Cape Town is gloriously handsome, picture-perfect on the surface, though bubbling discontentedly with social and political undercurrents. Johannesburg is grown-up, fizzling with energy, talent, currency and a bad reputation for violent crime. Similarly Durban has its own charm, and flaws to match.
It doesn’t help that the murky waters of the Indian Ocean, the fatigued facades of buildings along the humid coastline, the monkey and mynah-plagued homes surrounded by oppressive tropical vegetation, and the presence of mostly take-it-or-leave it low-cost eateries lend Durban a blurry, somewhat chipped visage. A place out of a Rudyard Kipling novel, perhaps.
I left Durban at age three with my parents to the Natal Midlands, but returned to my paternal grandparents at every available weekend until I left for university. All our extended family lived, and still live in the vicinity, around the smog-heavy Mondi paper mill in Merebank, Overport, the beaches of Isipingo, in Tongaat, La Mercy, the rural smallholdings in Verulam. And much later after the fall of the Group Areas Act (which prohibited different races from living together), in gated houses in Westville and Morningside and two-bedroomed apartments in Musgrave and the CBD.

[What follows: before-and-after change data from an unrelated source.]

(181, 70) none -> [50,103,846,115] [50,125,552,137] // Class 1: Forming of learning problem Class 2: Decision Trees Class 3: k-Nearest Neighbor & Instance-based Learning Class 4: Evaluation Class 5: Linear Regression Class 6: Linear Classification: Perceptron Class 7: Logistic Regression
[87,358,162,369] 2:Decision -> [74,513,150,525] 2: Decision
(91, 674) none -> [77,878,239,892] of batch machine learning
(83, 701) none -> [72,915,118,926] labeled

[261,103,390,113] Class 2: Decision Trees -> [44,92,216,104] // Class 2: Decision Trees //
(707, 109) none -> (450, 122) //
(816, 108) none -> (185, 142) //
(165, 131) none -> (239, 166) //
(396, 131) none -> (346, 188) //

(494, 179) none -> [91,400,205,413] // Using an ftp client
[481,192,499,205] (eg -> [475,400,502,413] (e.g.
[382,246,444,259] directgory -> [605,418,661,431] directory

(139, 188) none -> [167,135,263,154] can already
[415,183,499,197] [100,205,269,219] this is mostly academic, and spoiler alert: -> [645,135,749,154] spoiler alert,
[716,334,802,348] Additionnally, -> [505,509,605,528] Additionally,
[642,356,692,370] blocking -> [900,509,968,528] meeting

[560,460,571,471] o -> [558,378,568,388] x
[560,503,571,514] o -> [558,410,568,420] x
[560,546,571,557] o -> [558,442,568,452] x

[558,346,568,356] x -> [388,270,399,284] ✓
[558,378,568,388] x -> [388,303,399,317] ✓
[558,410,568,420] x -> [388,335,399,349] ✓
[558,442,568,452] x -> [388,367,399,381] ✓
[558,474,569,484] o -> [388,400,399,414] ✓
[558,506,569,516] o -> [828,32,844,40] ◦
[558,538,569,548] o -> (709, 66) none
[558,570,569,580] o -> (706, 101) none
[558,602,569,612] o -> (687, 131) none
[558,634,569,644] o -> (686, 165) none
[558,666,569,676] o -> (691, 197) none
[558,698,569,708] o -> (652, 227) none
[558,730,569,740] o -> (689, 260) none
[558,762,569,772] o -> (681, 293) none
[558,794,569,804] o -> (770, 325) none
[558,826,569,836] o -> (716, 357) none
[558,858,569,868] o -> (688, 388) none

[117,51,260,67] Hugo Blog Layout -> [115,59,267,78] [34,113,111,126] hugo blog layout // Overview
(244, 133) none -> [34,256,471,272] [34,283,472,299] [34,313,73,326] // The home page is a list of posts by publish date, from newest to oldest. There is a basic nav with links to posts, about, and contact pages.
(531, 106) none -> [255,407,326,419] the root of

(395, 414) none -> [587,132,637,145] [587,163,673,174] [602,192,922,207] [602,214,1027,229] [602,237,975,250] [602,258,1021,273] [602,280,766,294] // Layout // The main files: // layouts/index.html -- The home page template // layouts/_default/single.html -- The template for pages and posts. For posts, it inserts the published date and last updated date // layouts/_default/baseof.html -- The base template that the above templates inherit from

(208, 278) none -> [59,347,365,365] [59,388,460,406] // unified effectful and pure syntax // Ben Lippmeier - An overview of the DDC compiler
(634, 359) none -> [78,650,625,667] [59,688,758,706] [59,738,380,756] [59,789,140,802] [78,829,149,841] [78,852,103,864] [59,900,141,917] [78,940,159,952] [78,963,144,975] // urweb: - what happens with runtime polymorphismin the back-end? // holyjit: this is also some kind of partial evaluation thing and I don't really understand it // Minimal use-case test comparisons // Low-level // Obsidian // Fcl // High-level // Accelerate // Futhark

For all its island-style humidity and drone-sized mosquitos, Durban is, for those of us who left our childhoods there, entwined with our sense of identity.
Durban is the call to prayer at the neighbourhood mosque, the squawk of peacocks at the temple grounds. It is the ring of the ice cream vendor’s bicycle and your grandfather, tweed cap atop his head, buying you an Eskimo Pie.
It’s the call of the mielie vendor, and your mother rummaging for coins so you can enjoy hot, buttered mielies with Aromat for the afternoon cricket game on Telly.
It is the hordes of flying ants that flutter around the dull streetlamps in summer, neighbours who bring trays of elaborate home-baked treats for Diwali, Eid or Christmas. Durban is the bunches of blushing-pink litchis and stringy mangoes eaten straight from your uncle’s trees, and sitting in the shade against the neighbour’s wall, dreaming of the boy across the road.
It is the tepid rain on your skin at 2 p.m. and your mother demanding you come inside or “you’ll catch pneumonia!” It is the thrill of Mini Town and the reptile park when you are seven, beach walks along the evocatively named Golden Mile as a teenager, drinking peach schnapps and dancing with awkward limbs at Palladium night club.
It‘s the roti rolls at The Wheel, as Junior Tucker’s She’s Just 16 Years Old blares from the mall’s speakers. Durban is your beautiful cousin’s wedding at the Botanical Gardens and the last time you will see your grandfather alive.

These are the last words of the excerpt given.